Sycraft
Sadly MOTU are pretty Mactarded and so aren't likely to have good Windows support. You can have a Windows system with Thunderbolt, but MOTU loves Macs and have never had great Windows drivers. You might wish to consider an RME card. Though they operate over USB and Firewire, their latency is as low as anything you are going to see and their drivers are top notch. USB is actually not an issue latency wise, with proper drivers/interface hardware, most companies just aren't very good at it.
I just wouldn't recommend using MOTU stuff with Windows all that much because like I said, they aren't very good at it.
MOTU certainly is a bit Mac centric...
That said, the MOTU Ultalite AVB works great under Windows.
Round-trip latency can be set as low as 4.9ms at 44.1k.
FWIW, The issue isn't MOTU under Windows.
The issue is that PCIe over Thunderbolt isn't fully baked with Windows.
ALL Thunderbolt audio interfaces (not just MOTU) currently running under Windows are running Firewire protocol via Thunderbolt. Thus, there's no performance advantage vs. running connected via Firewire.
The reason you don't see the PC side rushing to support Thunderbolt:
Thunderbolt provides access to the PCIe bus (nothing more nothing less).
We've had PCIe slots for a long time. The technology exists, it's relatively inexpensive, and it works.
Other than the ability to connect externally, Thunderbolt offers no advantage to PCIe slots.
Thunderbolt peripherals tend to be a lot more expensive than their PCIe counterparts.
The reason Mac is pushing Thunderbolt:
The new "cylinder" Mac Pro models have no PCIe slots.
The only way to access the PCIe bus is via Thunderbolt.
IMO, Apple jumped the gun with this transition.
If you were running PCIe hardware, you now have to re-purchase Thunderbolt equivalents.
A much more graceful transition would have been a generation of Mac that offered both PCIe slots and Thunderbolt.
This would have given users more time to transition... and developers more time to solidify.
MOTU has shown that they can develop USB drivers that offer very low (rock-solid) round-trip latency.
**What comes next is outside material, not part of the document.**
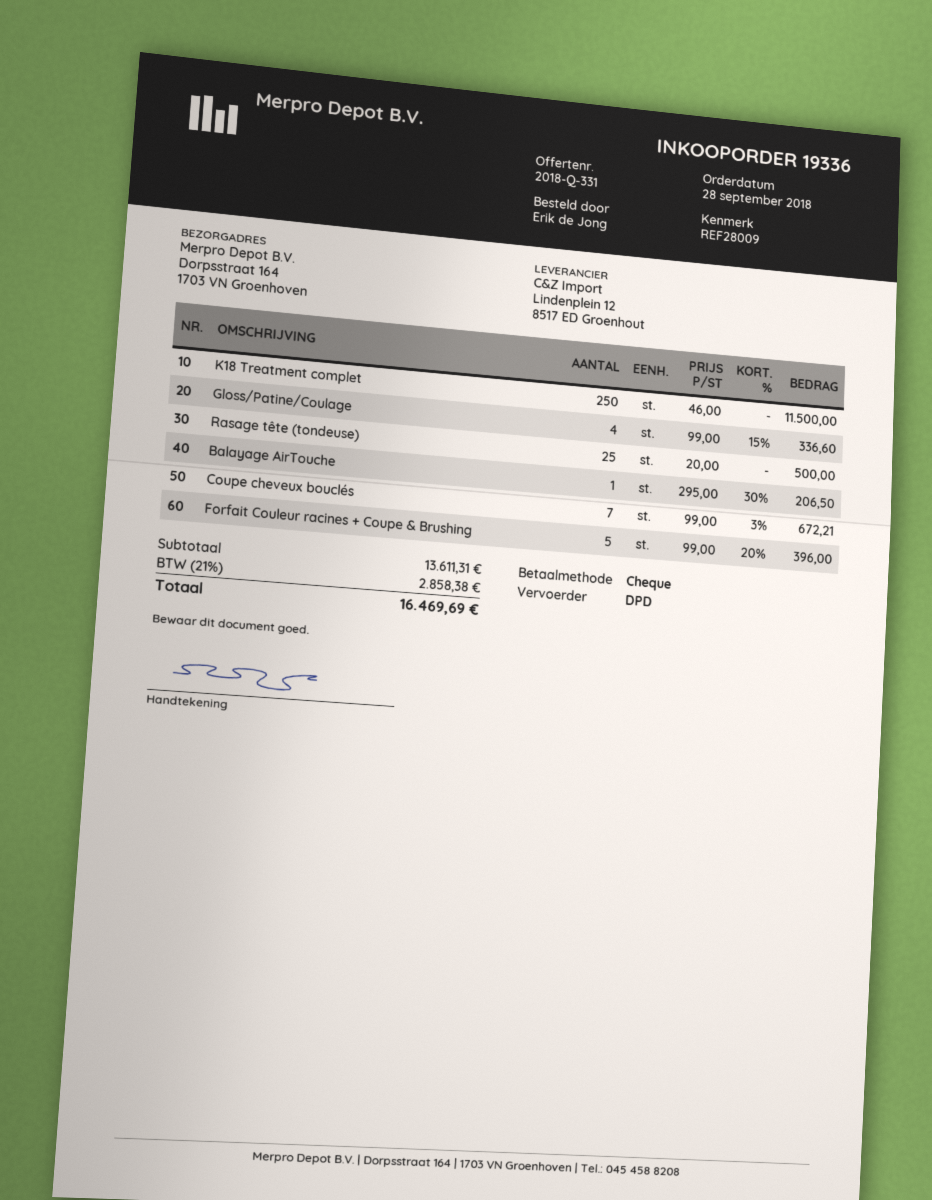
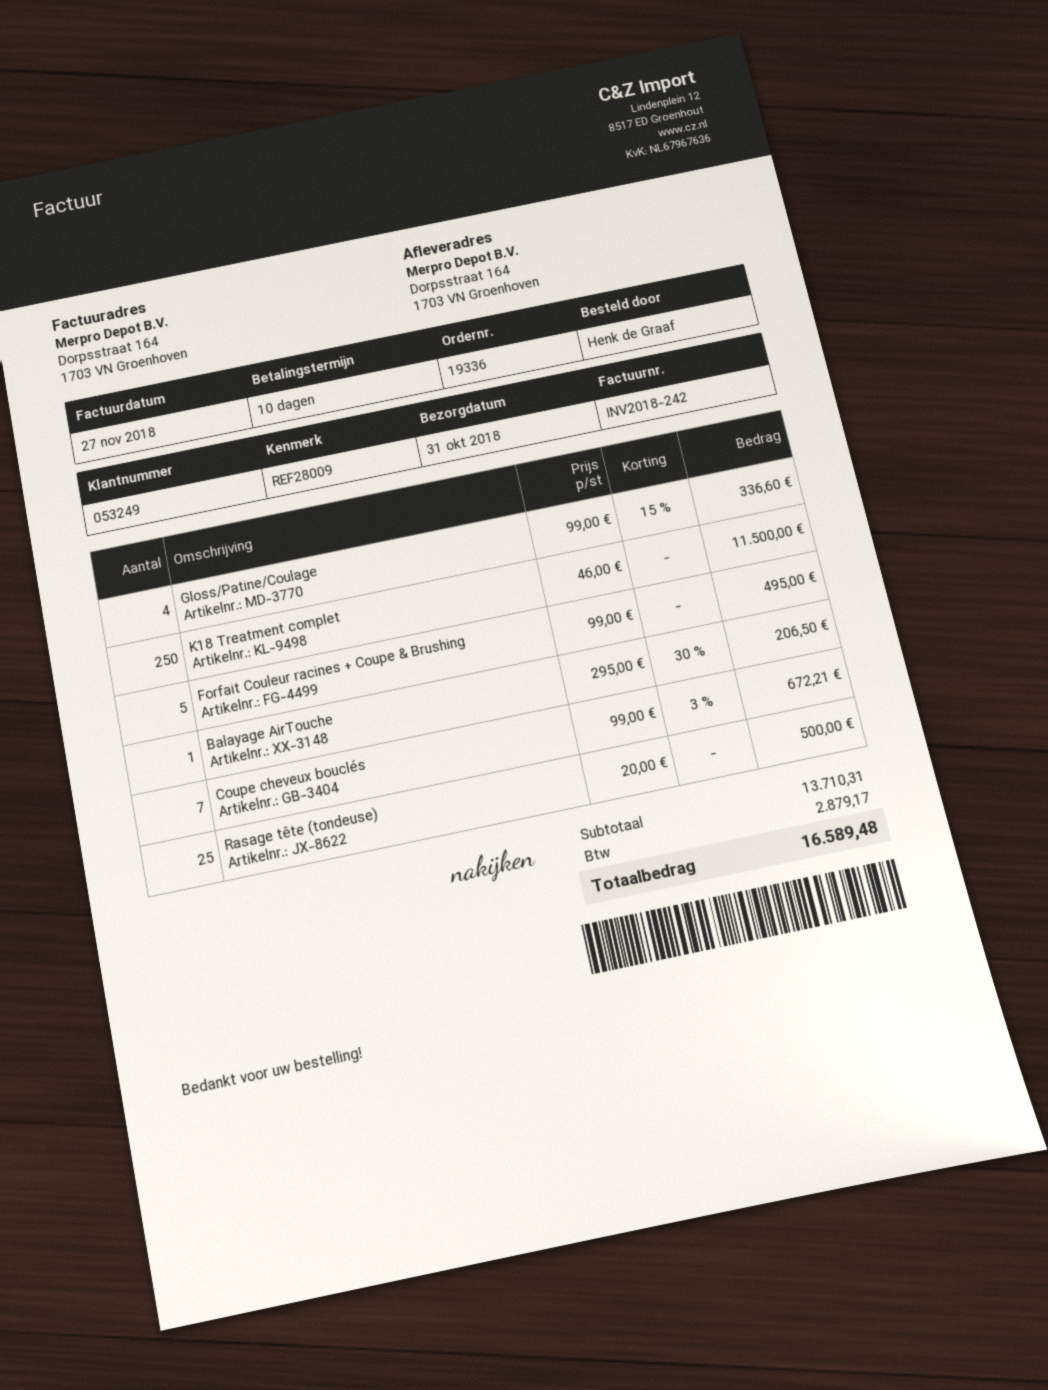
ordered by: Erik de Jong -> Henk de Graaf
Forfait Couleur racines + Coupe & Brushing: 5 x 99.00 - 20% = 396.00 -> 5 x 99.00 = 495.00
subtotal: 13611.31 -> 13710.31
tax: 2858.38 -> 2879.17
total: 16469.69 -> 16589.48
I'm all about lowest possible round-trip latency, but 4.9ms (at 44.1k) is low enough to effectively work.
With quality PCIe card at a 32-sample ASIO buffer size, you can achieve round-trip latency in the 3-4ms range.
PCIe over Thunderbolt would offer similar performance under Windows.
The advantage of PCIe card or PCIe via Thunderbolt is the ability to effectively run at ASIO buffer sizes smaller than 64-samples.
Note that Core Audio under Mac allows lower round-trip latency than Windows.
This is not specific to Thunderbolt. You'd achieve lower round-trip latency with any audio interface.